BigQuery is a cloud based data warehousing tool that lets you store and analyze petabytes of data at lightning speed. For GA 360 users, Google provides you the option to get the daily data dump for website’s sessions into BigQuery. You can use this data to overcome the challenges discussed in the previous section.
How does it work?:
Everyday Google Analytics stores its sessions’ data in BigQuery Servers. This session data is a table where each row is dedicated to a user visit while each column represents a different dimension or metric that can be repeated and nested. For a rough idea: Column A: visitor Id or cookie id, Column B: date of the session. The point where it gets complex is when the table stores all the hits(events), page views and custom dimensions in one row. This is what makes BigQuery different from a flat table system.
2. This table acts as our input. First, we un-nest and un-stitch this complex nested data by flattening it. And then, we stitch it back according to our needs.
3. Being a proper cloud based ETL tool, it provides us great transformation features and returns un-sampled data at great speed.
Recently, I used BigQuery for a huge research and advisory based website that has multiple site sections and massive content collection covering various industries.
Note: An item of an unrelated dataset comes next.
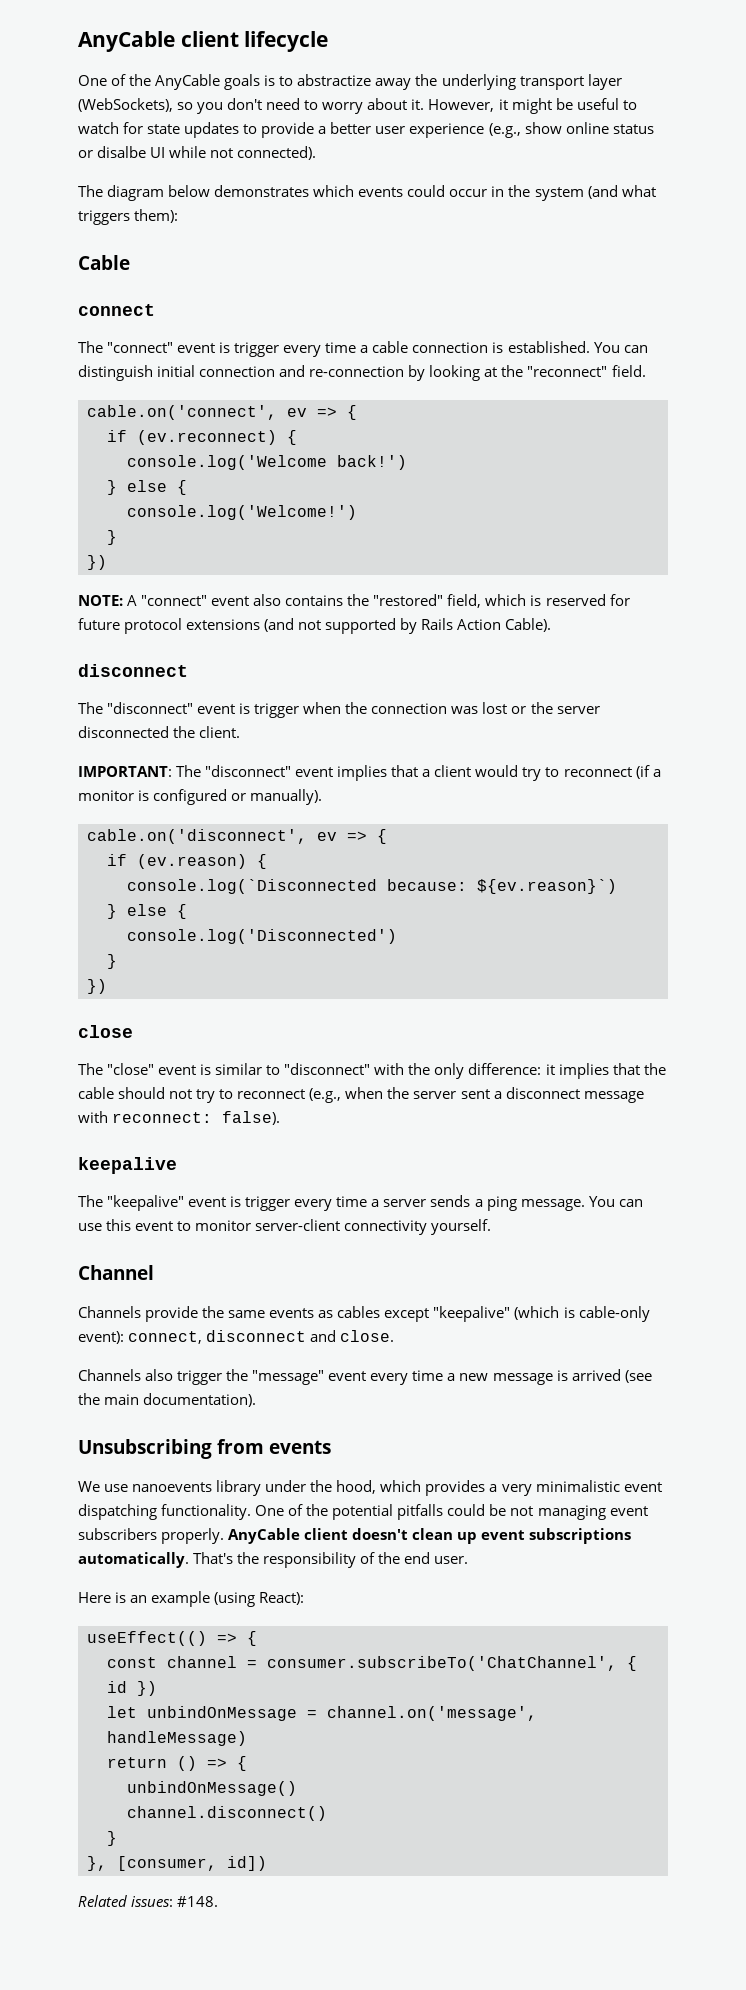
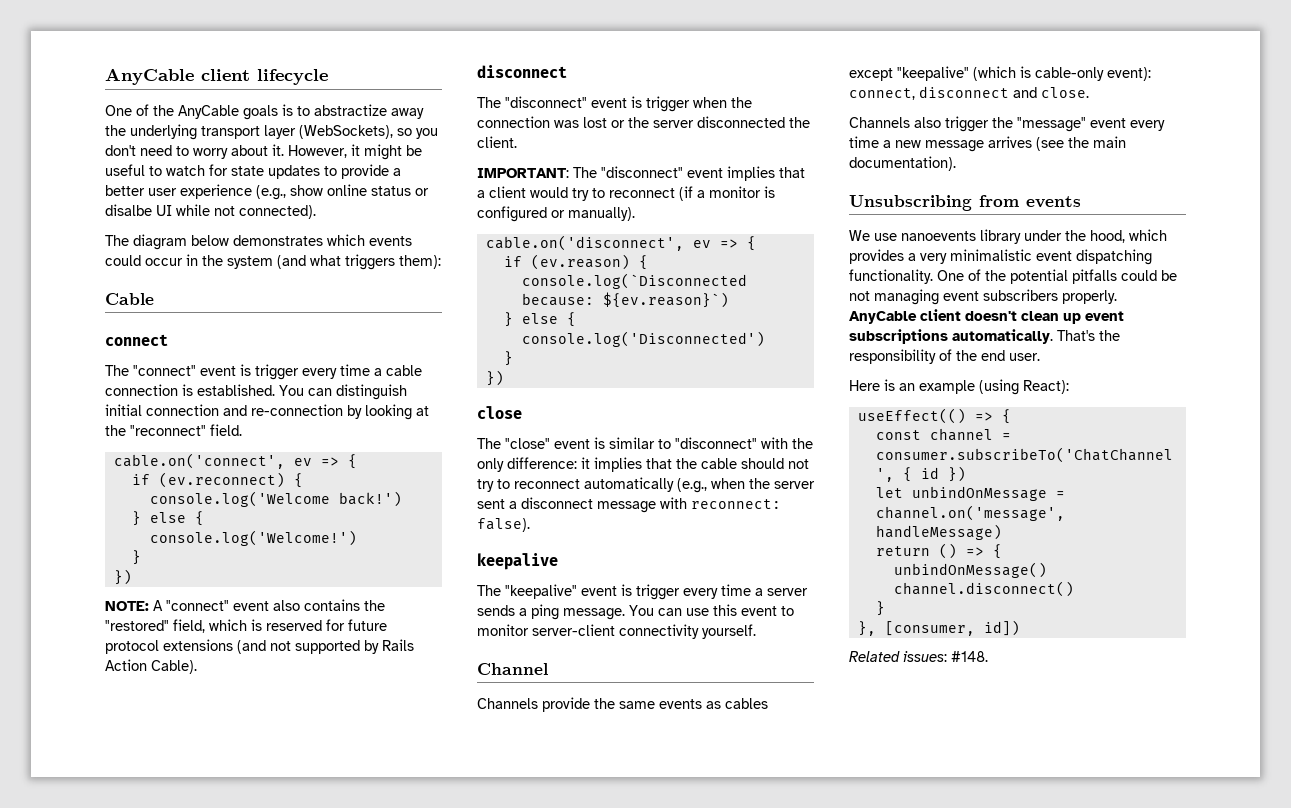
(306, 1094) none -> [584,477,674,492] automatically
[556,1369,621,1381] is arrived -> [988,136,1032,148] arrives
We created a classification structure in BigQuery based on several inputs that would have been impossible via GA. Additionally, there was one scenario, in which the way of recording a form submission based event has changed from URL based to Event-based because of change in the experience of filling the form. We were able to identify the sessions with the particular event easily with BigQuery for a simple comparison. And of course, it goes without saying that you can do a lot of data cleaning with this tool.
While working with Google Analytics data in BigQuery, you will get in-depth knowledge about ‘How Google Analytics stores and calculate all the reports’. Also, after exploring the schema you will find several interesting field which can be further used to answer some questions that Google Analytics cannot (for now).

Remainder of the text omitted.